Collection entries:
----------------

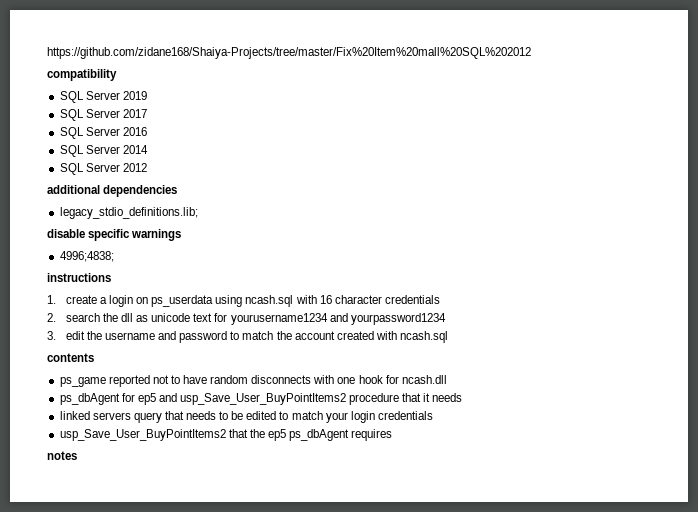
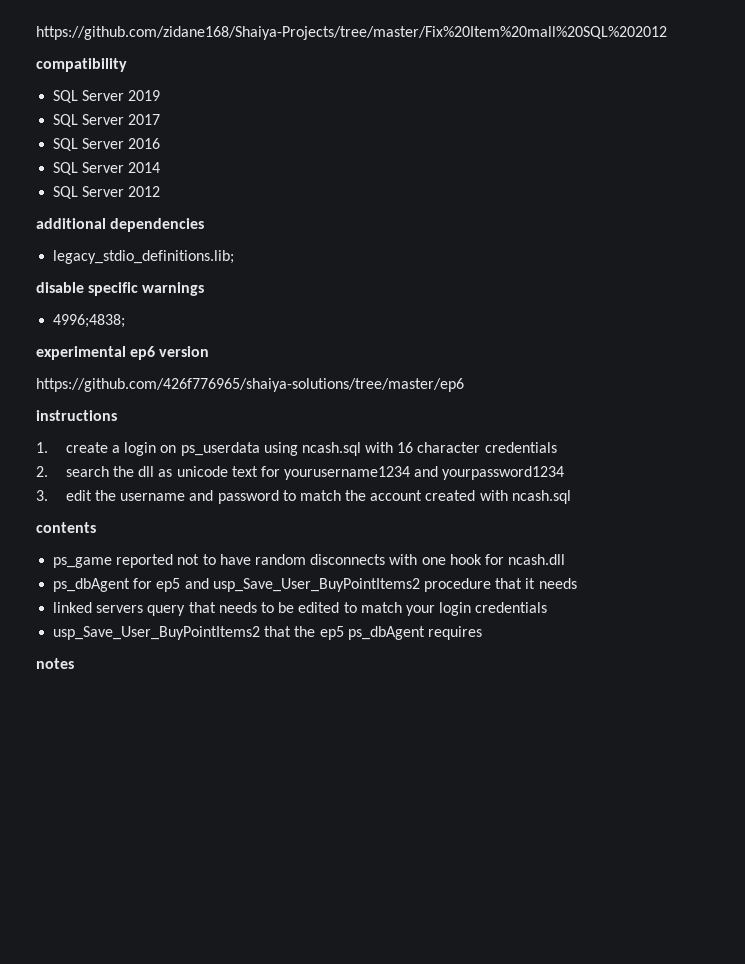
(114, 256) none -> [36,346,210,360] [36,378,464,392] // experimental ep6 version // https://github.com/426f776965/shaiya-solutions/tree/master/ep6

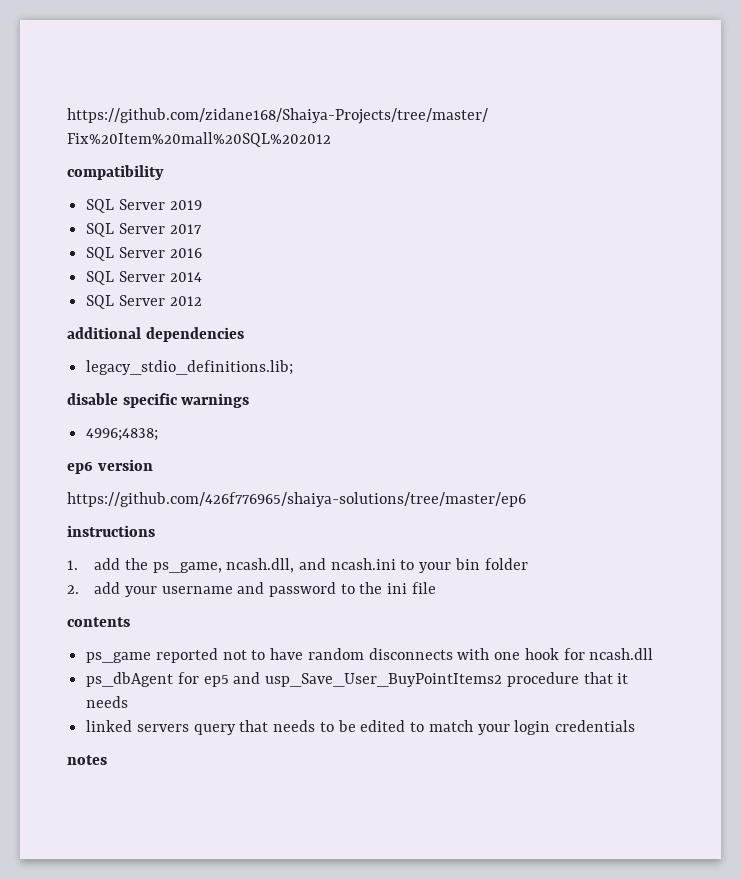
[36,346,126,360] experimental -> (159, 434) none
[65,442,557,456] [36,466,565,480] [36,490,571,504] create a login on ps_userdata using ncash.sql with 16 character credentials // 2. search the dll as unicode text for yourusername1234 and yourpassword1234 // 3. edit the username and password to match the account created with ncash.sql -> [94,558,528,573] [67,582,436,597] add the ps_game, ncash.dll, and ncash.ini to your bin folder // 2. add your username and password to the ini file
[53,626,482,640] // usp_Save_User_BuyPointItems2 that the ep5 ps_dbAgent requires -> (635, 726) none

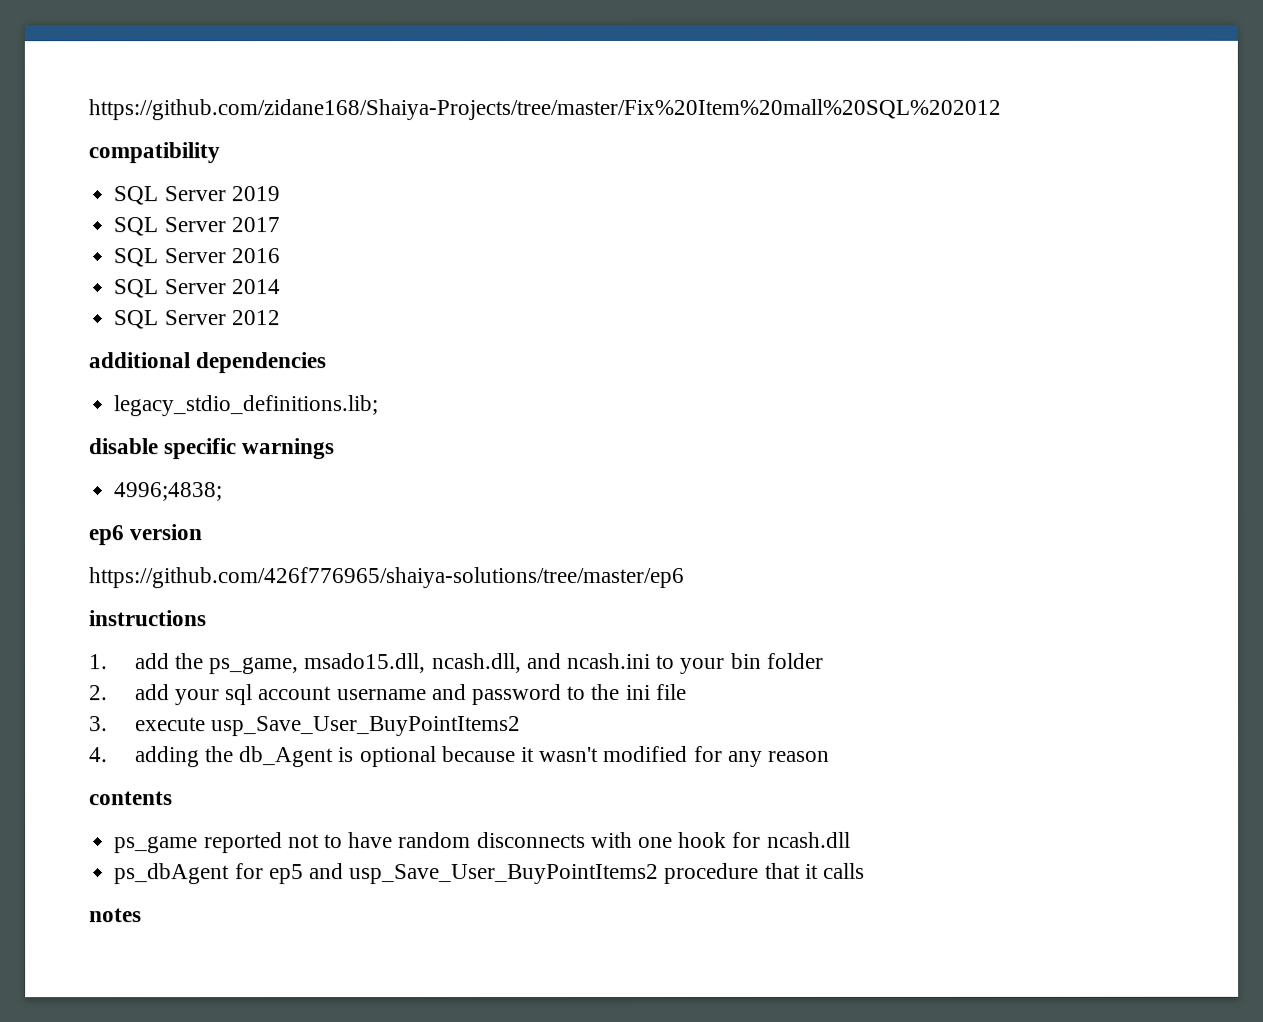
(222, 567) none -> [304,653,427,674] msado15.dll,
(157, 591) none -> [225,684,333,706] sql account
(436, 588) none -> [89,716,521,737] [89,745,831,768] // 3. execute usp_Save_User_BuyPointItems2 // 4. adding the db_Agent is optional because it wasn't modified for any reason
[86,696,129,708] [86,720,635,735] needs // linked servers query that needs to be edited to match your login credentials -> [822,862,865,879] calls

----------------

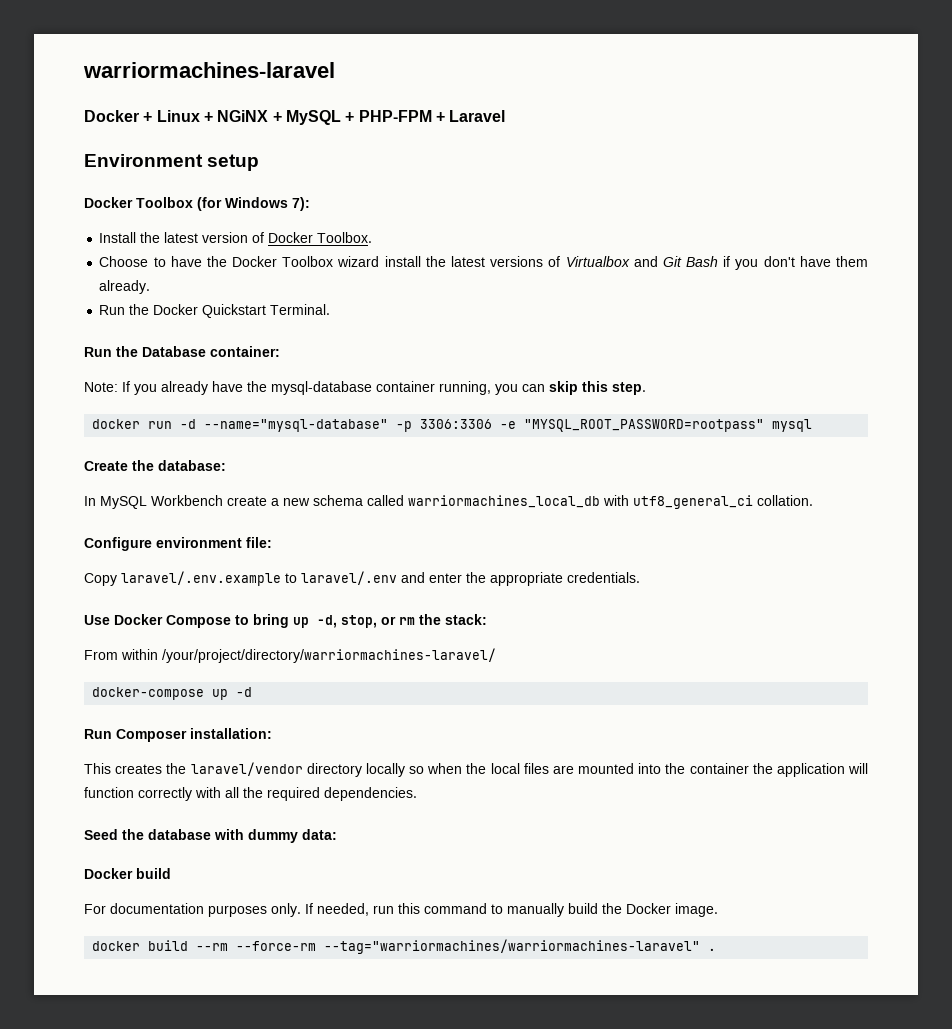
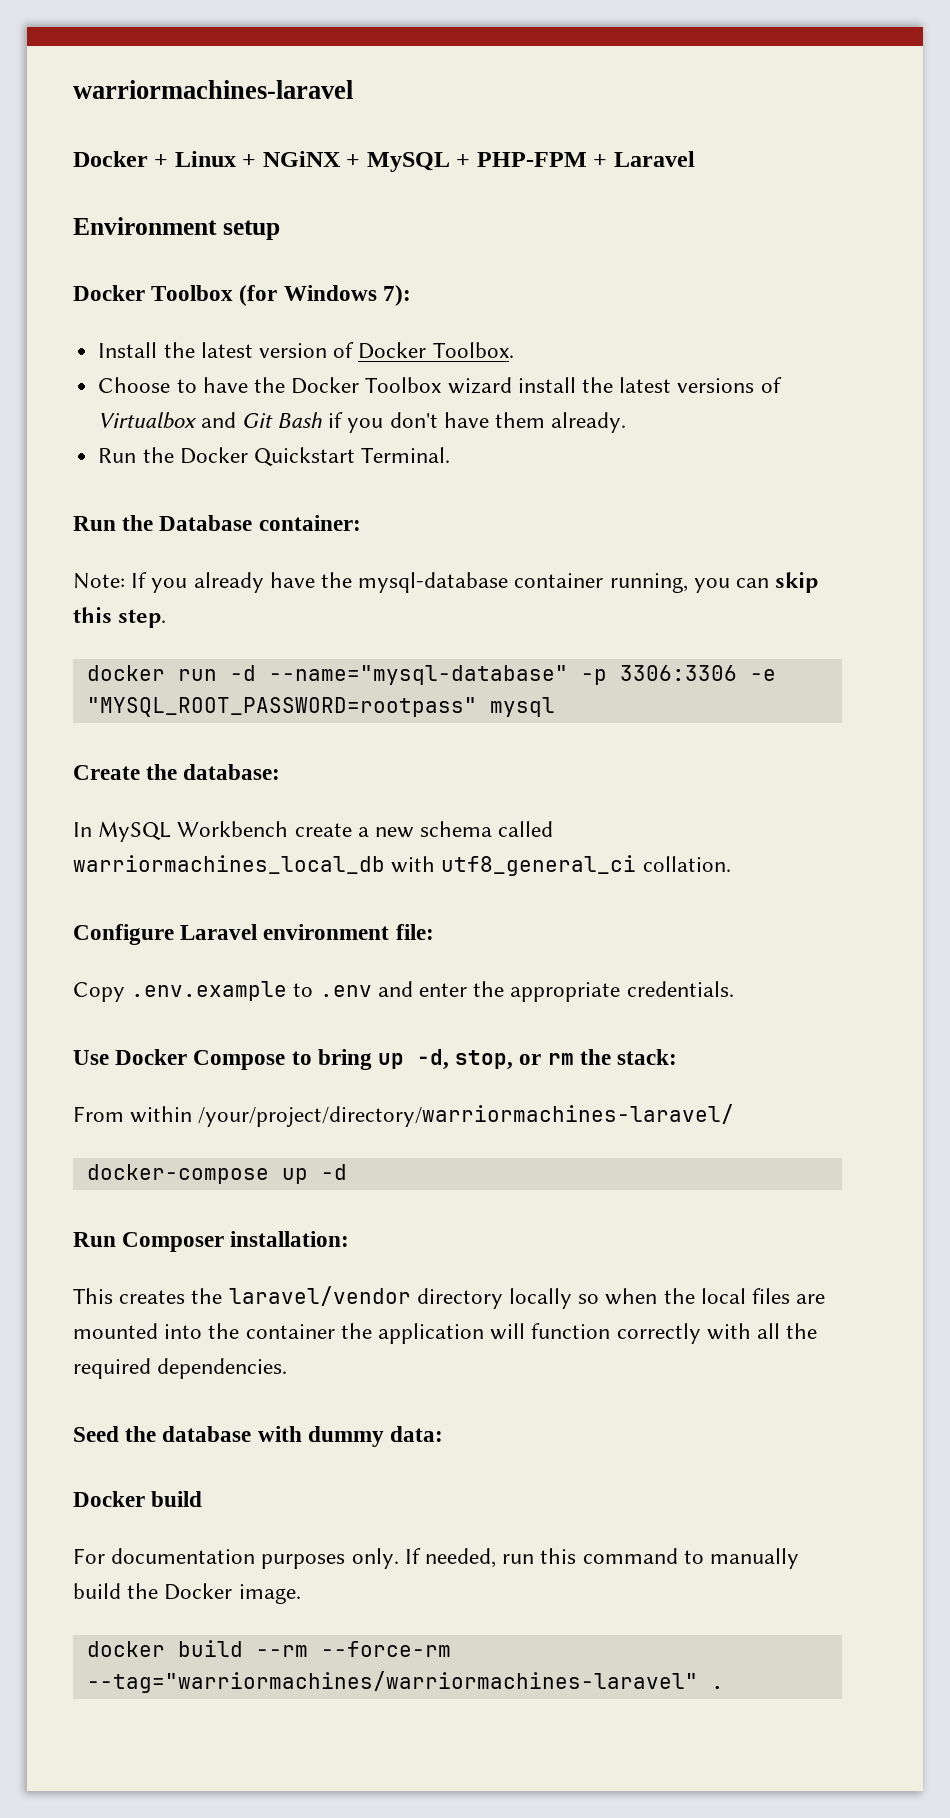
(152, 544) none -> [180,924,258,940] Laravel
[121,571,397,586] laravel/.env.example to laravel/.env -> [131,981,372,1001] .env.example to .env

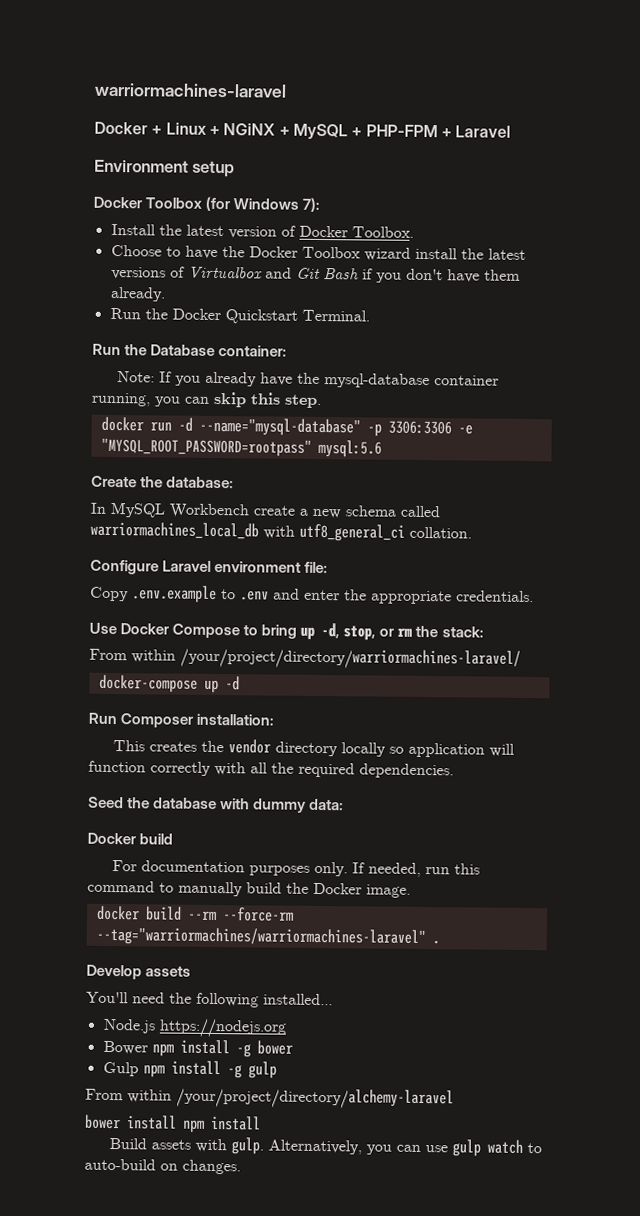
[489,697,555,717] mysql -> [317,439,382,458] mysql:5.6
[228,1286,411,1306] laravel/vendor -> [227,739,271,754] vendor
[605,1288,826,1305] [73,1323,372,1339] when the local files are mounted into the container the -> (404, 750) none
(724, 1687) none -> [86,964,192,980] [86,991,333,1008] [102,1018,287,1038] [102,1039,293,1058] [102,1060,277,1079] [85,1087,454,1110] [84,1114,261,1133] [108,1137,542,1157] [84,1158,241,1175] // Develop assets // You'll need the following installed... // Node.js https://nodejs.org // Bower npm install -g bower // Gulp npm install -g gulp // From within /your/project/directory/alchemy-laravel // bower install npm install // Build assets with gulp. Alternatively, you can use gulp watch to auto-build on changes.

----------------

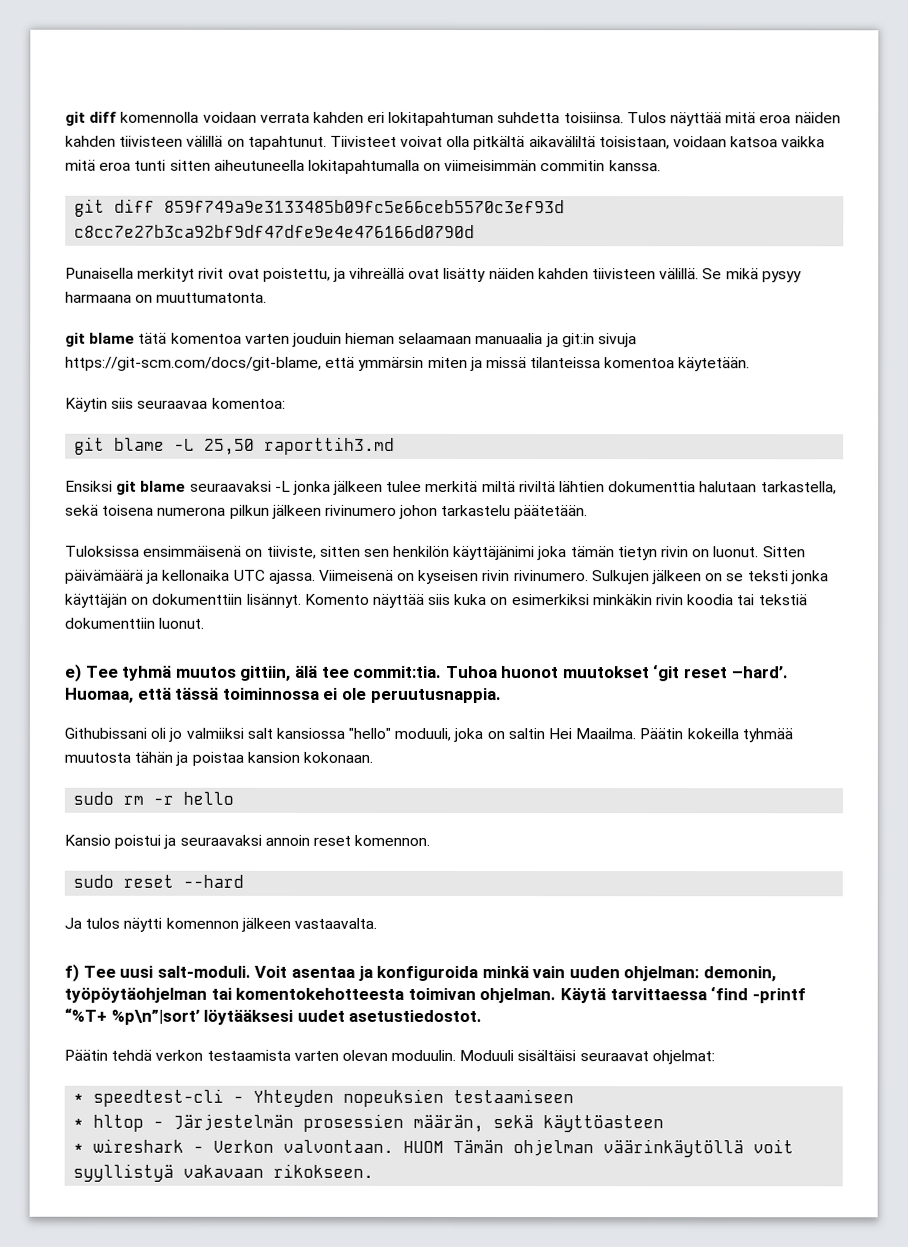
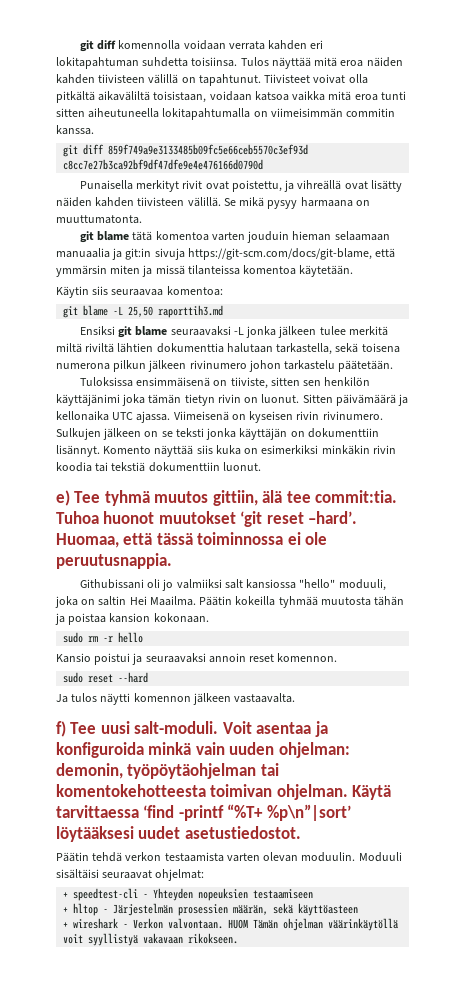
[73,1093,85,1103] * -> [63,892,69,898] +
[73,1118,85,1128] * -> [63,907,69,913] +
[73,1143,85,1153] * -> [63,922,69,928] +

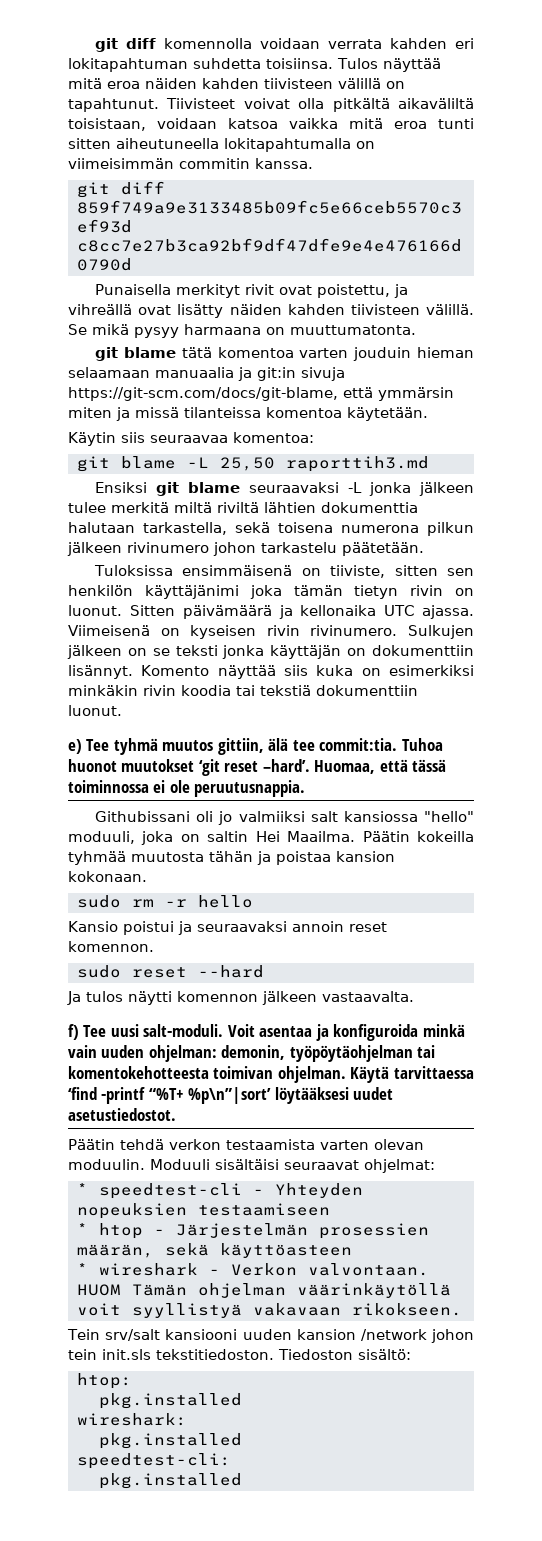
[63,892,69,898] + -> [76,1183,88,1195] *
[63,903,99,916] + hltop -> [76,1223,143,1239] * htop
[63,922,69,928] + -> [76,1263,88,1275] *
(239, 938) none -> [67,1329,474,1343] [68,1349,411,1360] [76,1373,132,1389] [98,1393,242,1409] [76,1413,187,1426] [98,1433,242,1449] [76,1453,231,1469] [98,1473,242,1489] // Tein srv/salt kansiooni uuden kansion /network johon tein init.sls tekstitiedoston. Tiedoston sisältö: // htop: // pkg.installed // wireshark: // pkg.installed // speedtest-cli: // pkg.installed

----------------

_Directions for this task_
Please return only the lines above, starting at the line that has "[228,1286,411,1306] laravel/vendor ->" and ending at the line that has "[605,1288,826,1305] [73,1323,372,1339] when", keeping both and leaving each one unchanged.

_Result_
[228,1286,411,1306] laravel/vendor -> [227,739,271,754] vendor
[605,1288,826,1305] [73,1323,372,1339] when the local files are mounted into the container the -> (404, 750) none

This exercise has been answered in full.